Overall, it was such a dog's breakfast that I'm wondering if they haven't deliberately set it up to fail: "Sorry, we gave you your chance, but R's going up again. So back into lockdown we go." Which handily transfers the blame for extending lockdown from his government to us.
Recent Reading:
I haven't felt much like reading recently, but I'm getting back into it:
Livia Lone, Barry Eisler
( Content Warning for mention of child abuse )
The Human Division (Old Man's War 5), John Scalzi
I've now read books 1, 4, and 5 of the Old Man's War series, as I'm picking them up when Amazon put them on offer. They're well written, but they're just not catching my interest in quite the same way as the Locked In books. In this case that might be because it's actually a fix-up novel of a bunch of short stories originally released on the Tor website. Lieutenant Harry Wilson was a secondary character in Old Man's War, he's now one of the three surviving of the seven 'Old Farts' from that book, which probably doesn't get quite as much attention from his superiors as it should considering John Perry, the original series protagonist and Old Fart, was responsible for the Earth finding out the colonies had been deliberately keeping them primitive in order to farm them for disposable infantry, which means Earth has now cut the colonies off, and is independently negotiating with the aliens who threaten the continued existence of the colonies. Harry got out of the front lines as a weapons scientist, but is now attached to the colonial diplomatic corps as a technical consultant and part of a shipload of troubleshooters. Only it's recognised that as troubleshooters go, this is definitely the B Team. So each story has Harry, or one of his acquaintances, getting involved with a situation with an alien race, or the Earthers, and trying to put out the fires, usually while completely out of their depth.
The tone feels just slightly off to me. The colonies reckon they have about 30 years at the outside, without the strategic depth of the Earth's teeming masses of 75yo infantry recruits, but a lot of the writing is played for laughs. And it's still a remarkably American future. I think the only non-American human characters are the ambassador Harry works for, who left Nigeria as a child, and a bunch of South African soldiers who are played as stereotypical stupid thugs. (I'm counting the colonists as American, because honestly that's how they're played, even though the first book specified they don't take Americans as colonists, only as infantry).

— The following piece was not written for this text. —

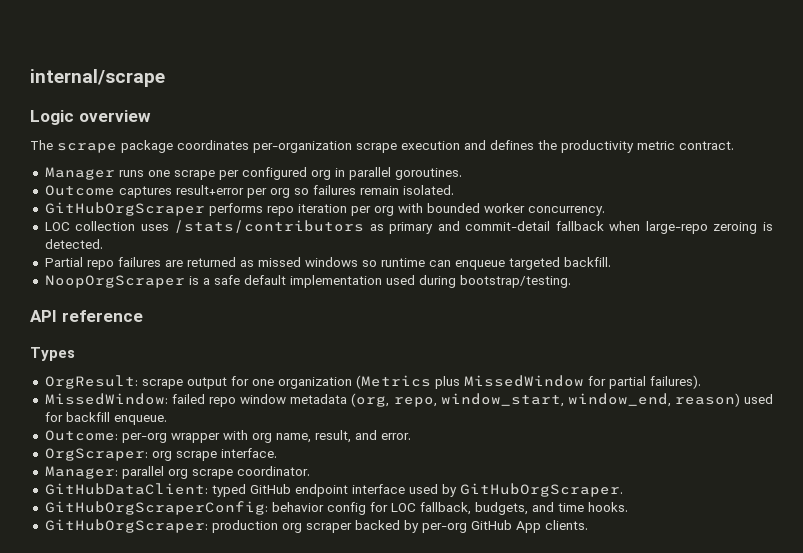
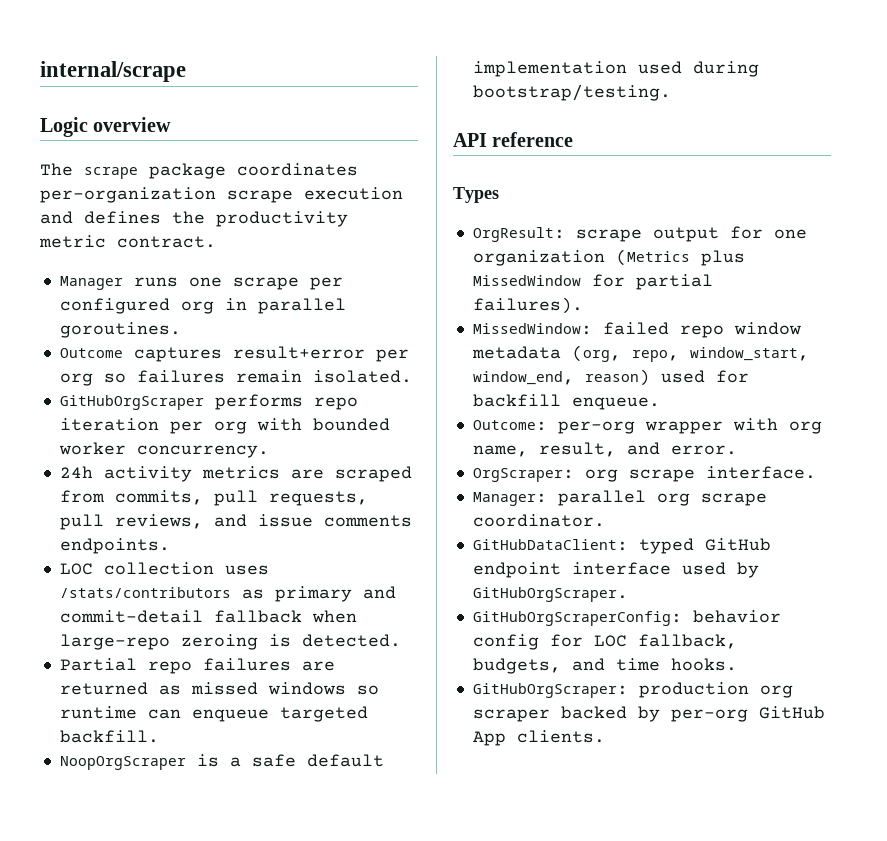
+ 24h activity metrics are scraped from commits, pull requests, pull reviews, and issue comments endpoints.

The Consuming Fire (The Interdependency 2), John Scalzi
Another cheap pick up from Amazon, and again I haven't read the preceding book, which apparently saw a series of assassination attempts/attempted coups leave Cardenia Wu-Patrick (previously the Imperial illegitimate spare) as newly-crowned Grayland II, Emperox of the Interdependency, which is a sort of combination Empress/Pope deal. As things open, about the only people who believe the Interdependency is facing an existential crisis because of the impending collapse of the flow streams on which in interstellar transport, and civilisation, depends, are Grayland and her pet scientist. Meanwhile the House of Wu is pissed with Grayland for disrupting trade with her wild theories, and the House of Nohamapetan is pissed with Grayland for surviving the various assassination schemes which left one it's three heirs dead, one stuck on the wrong side of a collapsed flow stream, and one jailed, facing treason charges.

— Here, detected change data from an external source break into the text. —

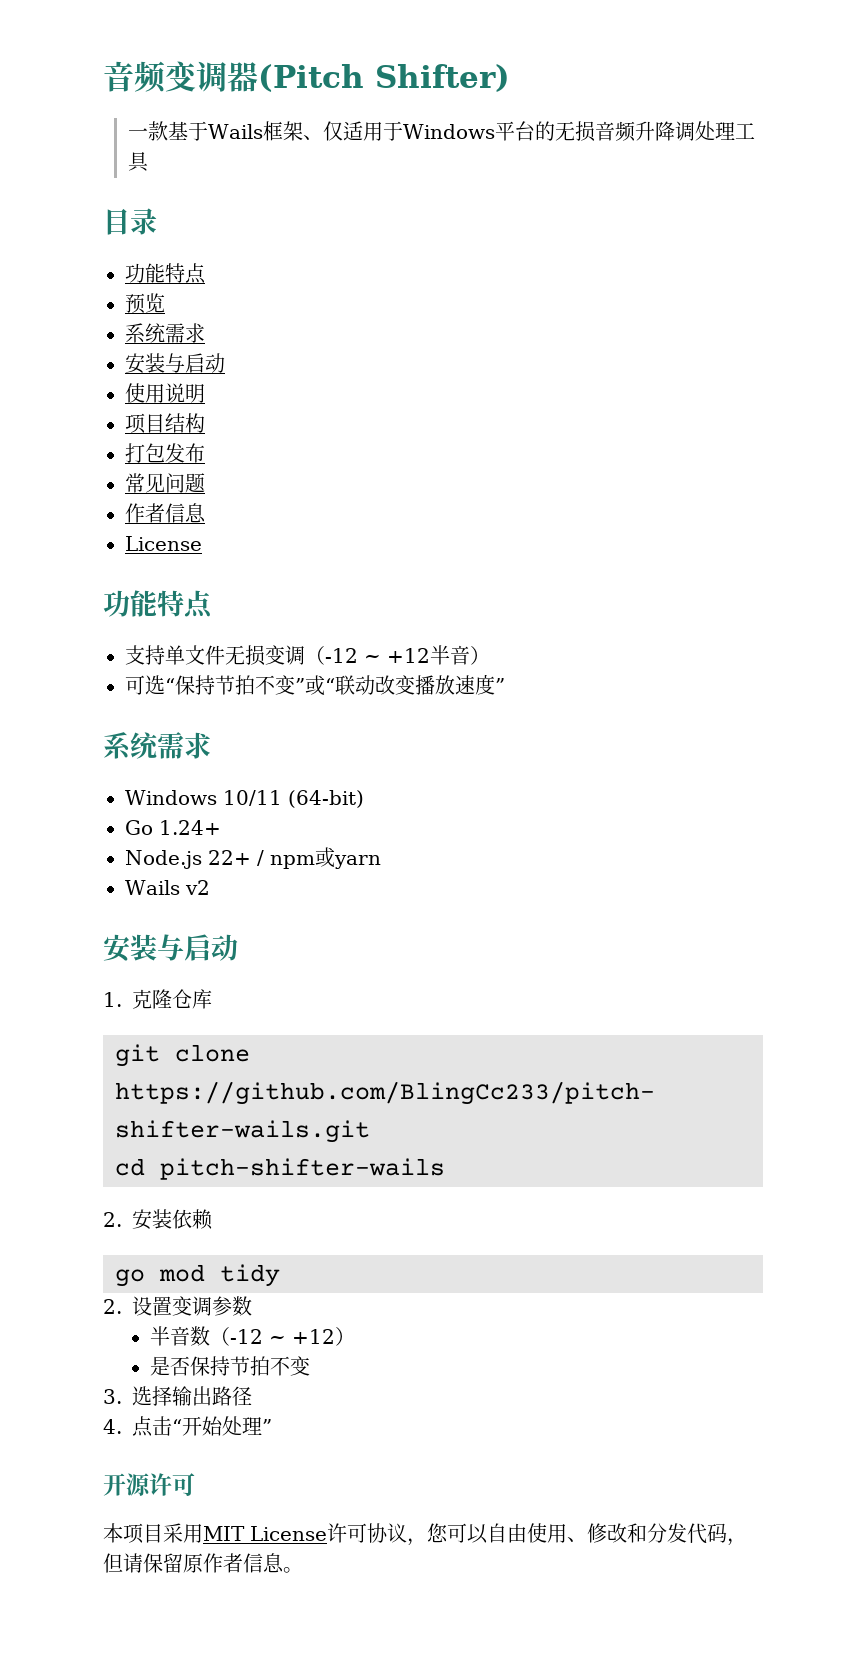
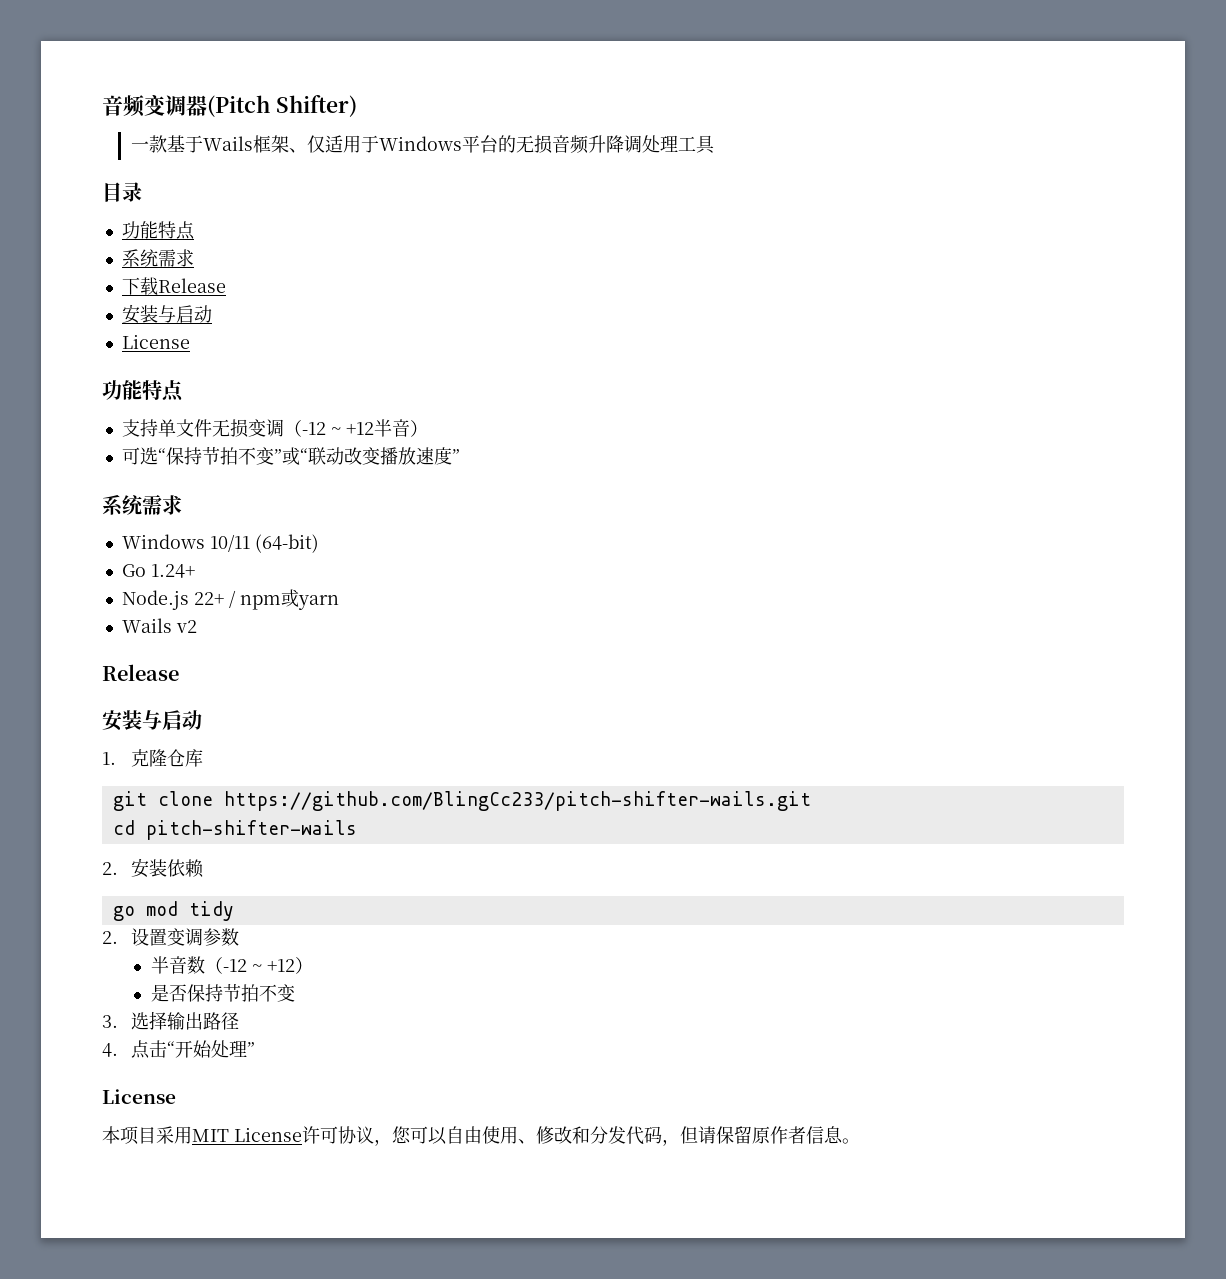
  目录
  功能特点
- 预览
  系统需求
+ 下载Release
  安装与启动
- 使用说明
- 项目结构
- 打包发布
- 常见问题
- 作者信息
  Wails v2
+ Release
  4.点击“开始处理”
- 开源许可
+ License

So basically the entire book is Grayland and her small number of allies trying to convince everyone the sky is falling and maybe they should build a few shelters, while trying to avoid multiple schemes to unseat her.
I liked it, it's not a Locked In, but it hangs together better as a novel than The Human Division, and it doesn't suffer from that series' American-in-Space issue. There's enough context given you can survive without having read book 1, and I'm interested enough I'll probably pick up book 1 at some point, and whatever comes next in the series.